Pictures must not be copied, but every entry must be reproduced exactly.

BEGIN DATASET RECORDS

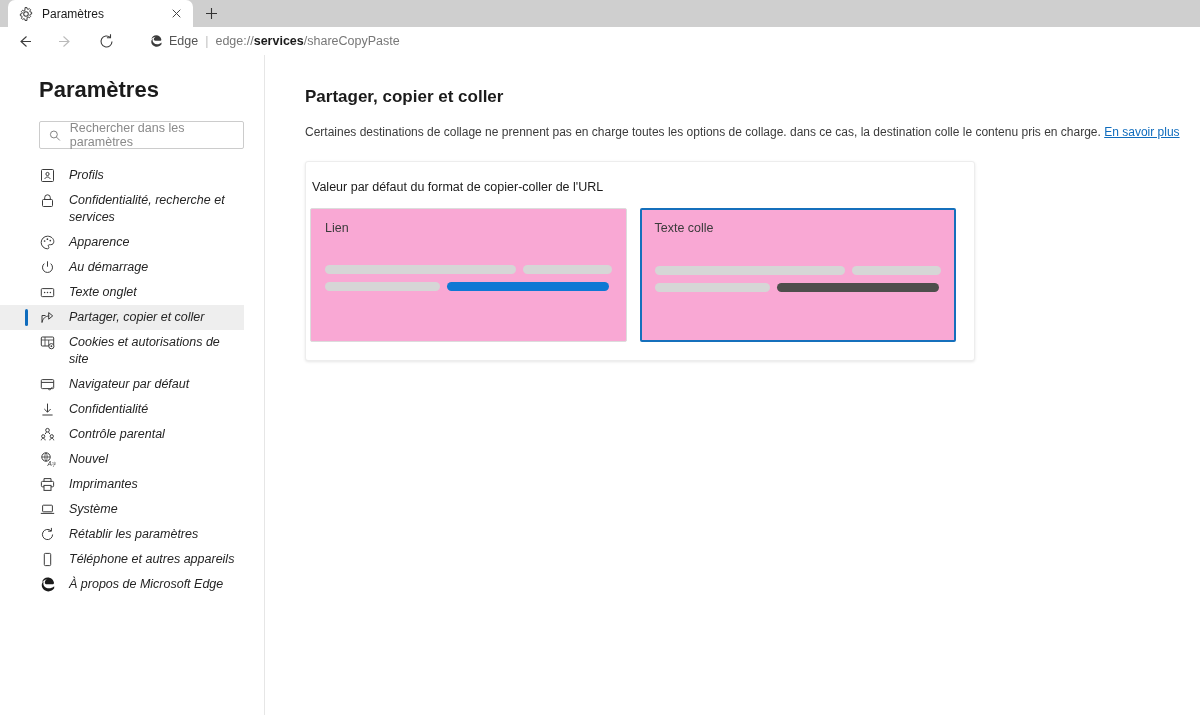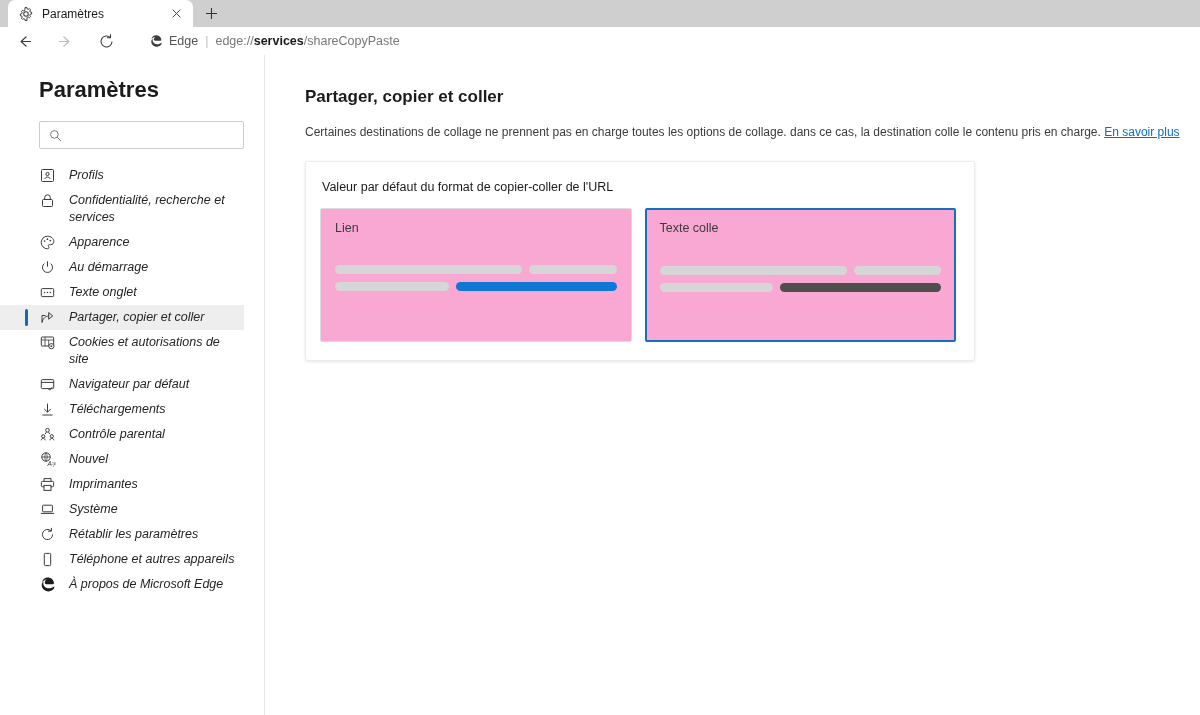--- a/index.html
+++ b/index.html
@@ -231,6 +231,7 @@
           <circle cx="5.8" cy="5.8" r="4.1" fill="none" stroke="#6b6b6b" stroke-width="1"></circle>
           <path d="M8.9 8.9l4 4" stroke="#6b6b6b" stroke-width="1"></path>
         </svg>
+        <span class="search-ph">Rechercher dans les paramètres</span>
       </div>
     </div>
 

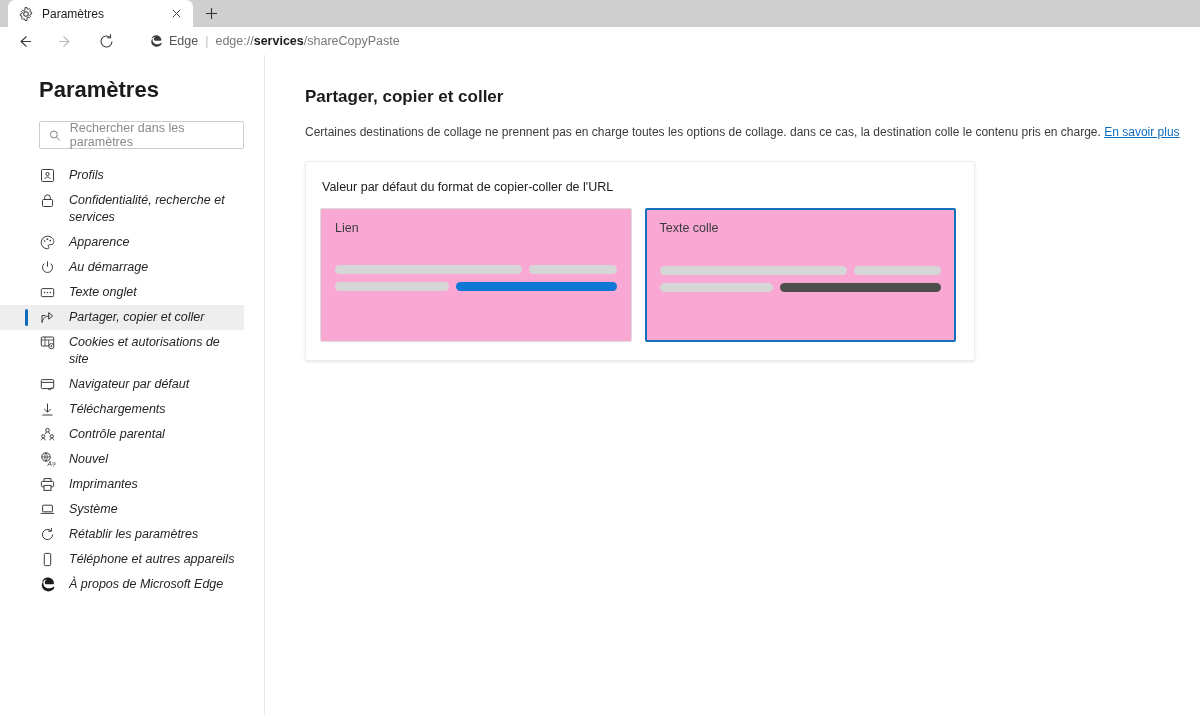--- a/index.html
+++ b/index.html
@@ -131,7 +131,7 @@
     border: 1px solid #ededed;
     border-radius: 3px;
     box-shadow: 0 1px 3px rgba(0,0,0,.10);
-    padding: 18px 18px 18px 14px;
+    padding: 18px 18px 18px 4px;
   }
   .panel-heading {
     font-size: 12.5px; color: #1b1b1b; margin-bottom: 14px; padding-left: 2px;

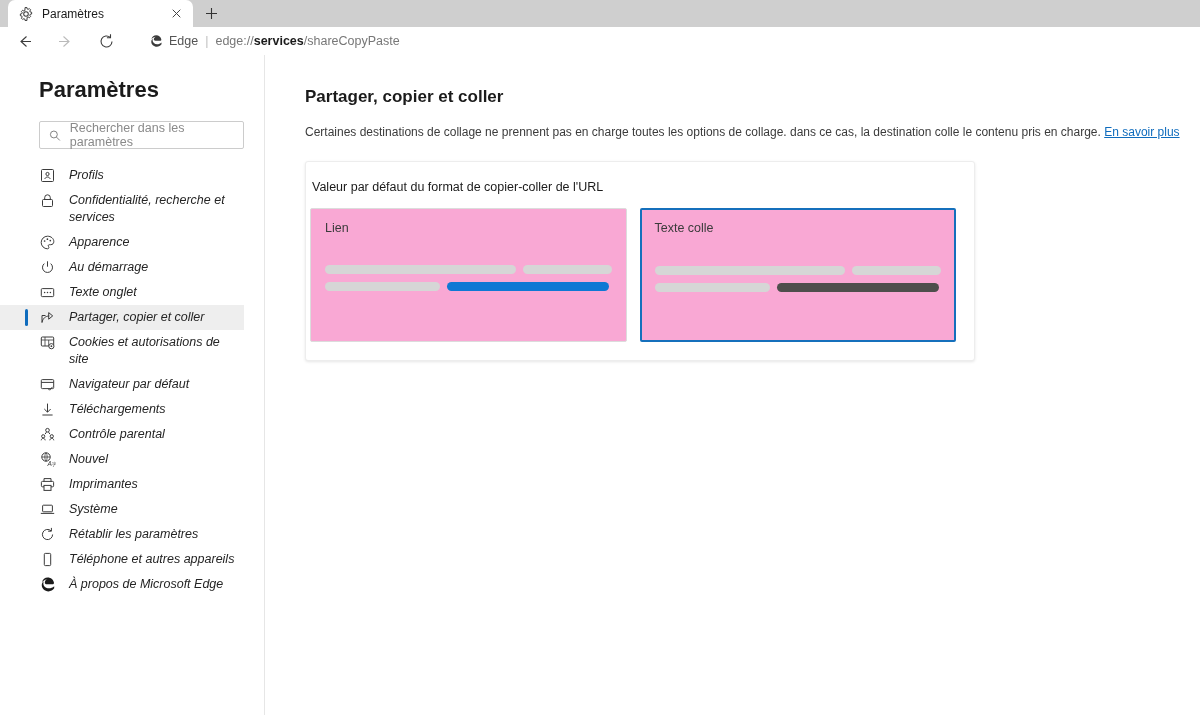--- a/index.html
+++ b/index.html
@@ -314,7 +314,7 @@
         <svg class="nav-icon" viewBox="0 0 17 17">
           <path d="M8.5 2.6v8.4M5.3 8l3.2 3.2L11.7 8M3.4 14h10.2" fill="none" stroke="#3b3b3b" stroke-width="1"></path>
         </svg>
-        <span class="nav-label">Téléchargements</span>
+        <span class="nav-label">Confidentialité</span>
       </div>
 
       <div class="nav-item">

END DATASET RECORDS

## RESULT FOR THIS EXERCISE
--- a/index.html
+++ b/index.html
@@ -231,6 +231,7 @@
           <circle cx="5.8" cy="5.8" r="4.1" fill="none" stroke="#6b6b6b" stroke-width="1"></circle>
           <path d="M8.9 8.9l4 4" stroke="#6b6b6b" stroke-width="1"></path>
         </svg>
+        <span class="search-ph">Rechercher dans les paramètres</span>
       </div>
     </div>
 

--- a/index.html
+++ b/index.html
@@ -131,7 +131,7 @@
     border: 1px solid #ededed;
     border-radius: 3px;
     box-shadow: 0 1px 3px rgba(0,0,0,.10);
-    padding: 18px 18px 18px 14px;
+    padding: 18px 18px 18px 4px;
   }
   .panel-heading {
     font-size: 12.5px; color: #1b1b1b; margin-bottom: 14px; padding-left: 2px;

--- a/index.html
+++ b/index.html
@@ -314,7 +314,7 @@
         <svg class="nav-icon" viewBox="0 0 17 17">
           <path d="M8.5 2.6v8.4M5.3 8l3.2 3.2L11.7 8M3.4 14h10.2" fill="none" stroke="#3b3b3b" stroke-width="1"></path>
         </svg>
-        <span class="nav-label">Téléchargements</span>
+        <span class="nav-label">Confidentialité</span>
       </div>
 
       <div class="nav-item">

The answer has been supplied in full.